-- Assignment --
Pull each line containing "position" out of the data and copy it.

-- Records shown --
● ● ● ● ●

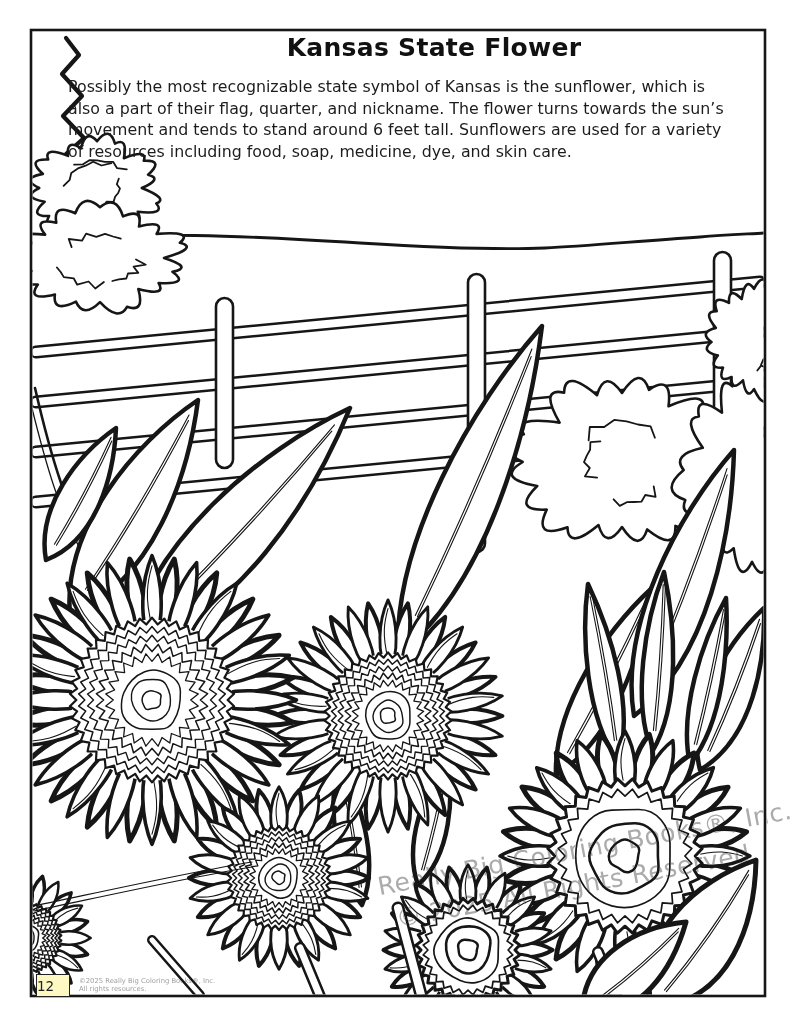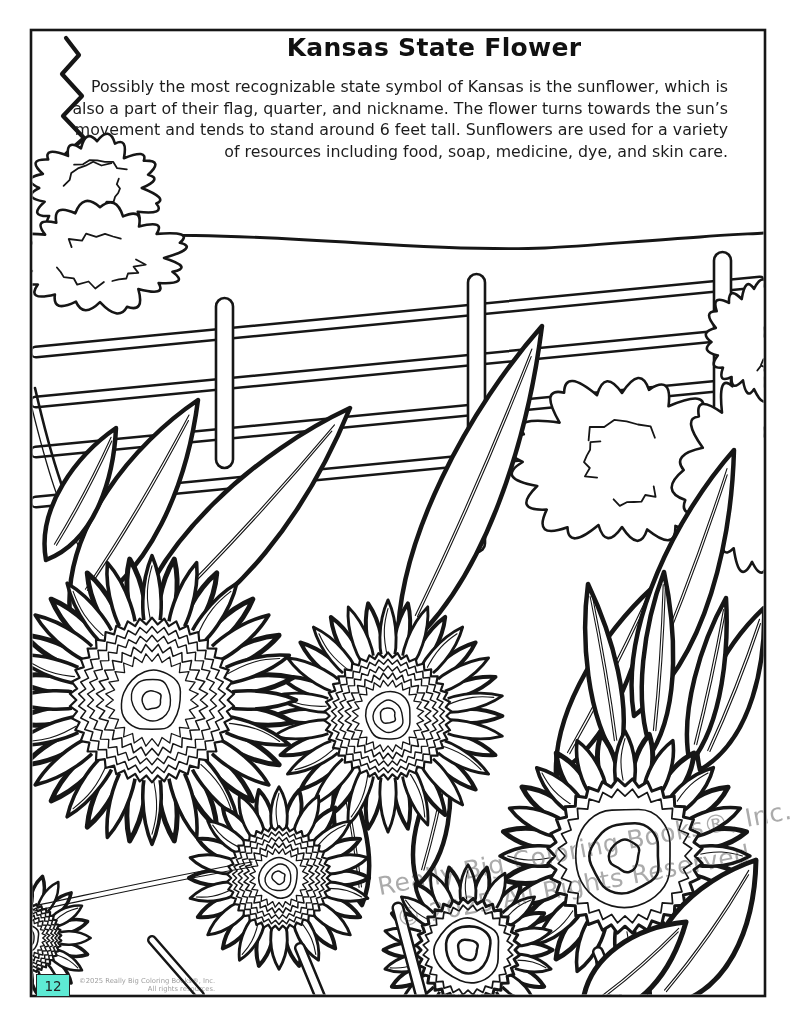--- a/index.html
+++ b/index.html
@@ -13,7 +13,7 @@
     font-size:25px;font-weight:bold;color:#111;letter-spacing:.3px;margin-left:36px;
   }
   .para{
-    position:absolute;top:76px;left:68px;width:660px;text-align:right;
+    position:absolute;top:76px;left:68px;width:660px;text-align:left;
     font-size:15.8px;line-height:21.5px;color:#1c1c1c;
   }
   .watermark{

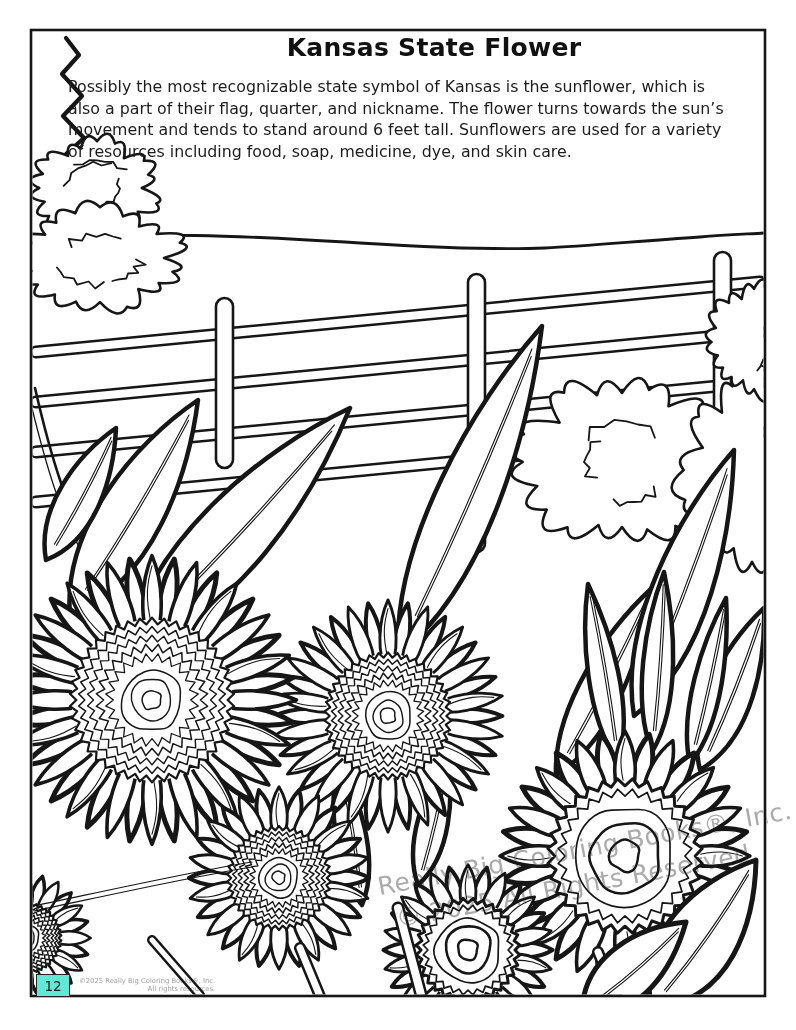--- a/index.html
+++ b/index.html
@@ -24,8 +24,8 @@
   .wm-line{display:block;white-space:nowrap;}
   .pagenum{
     position:absolute;left:36px;top:974px;width:34px;height:23px;
-    border:1.6px solid #222;background:#5eead4;box-sizing:border-box;
-    display:flex;align-items:center;justify-content:center;
+    border:1.6px solid #222;background:#fef9c3;box-sizing:border-box;
+    display:flex;align-items:center;
     font-size:13.5px;color:#222;
   }
   .footcp{

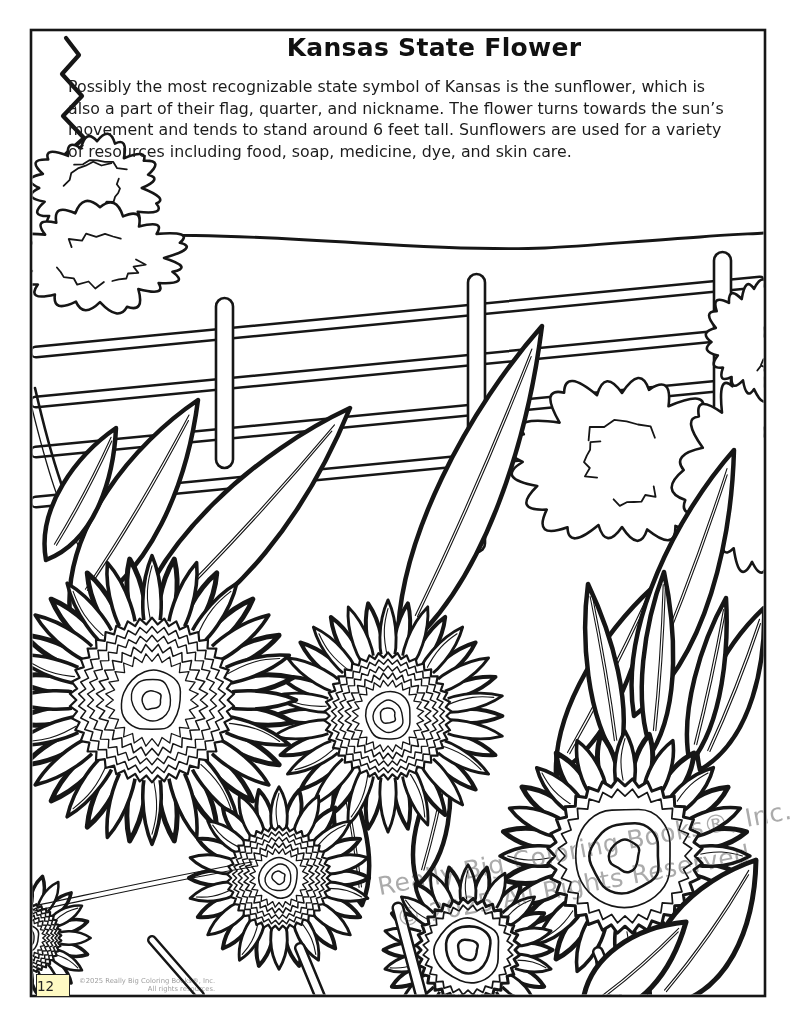--- a/index.html
+++ b/index.html
@@ -32,7 +32,7 @@
     position:absolute;left:79px;top:977px;font-size:6.8px;line-height:8.4px;
     color:#9f9f9f;mix-blend-mode:darken;
   }
-  .fc-line{display:block;white-space:nowrap;text-align:right;}
+  .fc-line{display:block;white-space:nowrap;}
 </style>
 </head>
 <body>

● ● ● ● ●

-- Finished task --
-    position:absolute;top:76px;left:68px;width:660px;text-align:right;
+    position:absolute;top:76px;left:68px;width:660px;text-align:left;
     position:absolute;left:36px;top:974px;width:34px;height:23px;
     position:absolute;left:79px;top:977px;font-size:6.8px;line-height:8.4px;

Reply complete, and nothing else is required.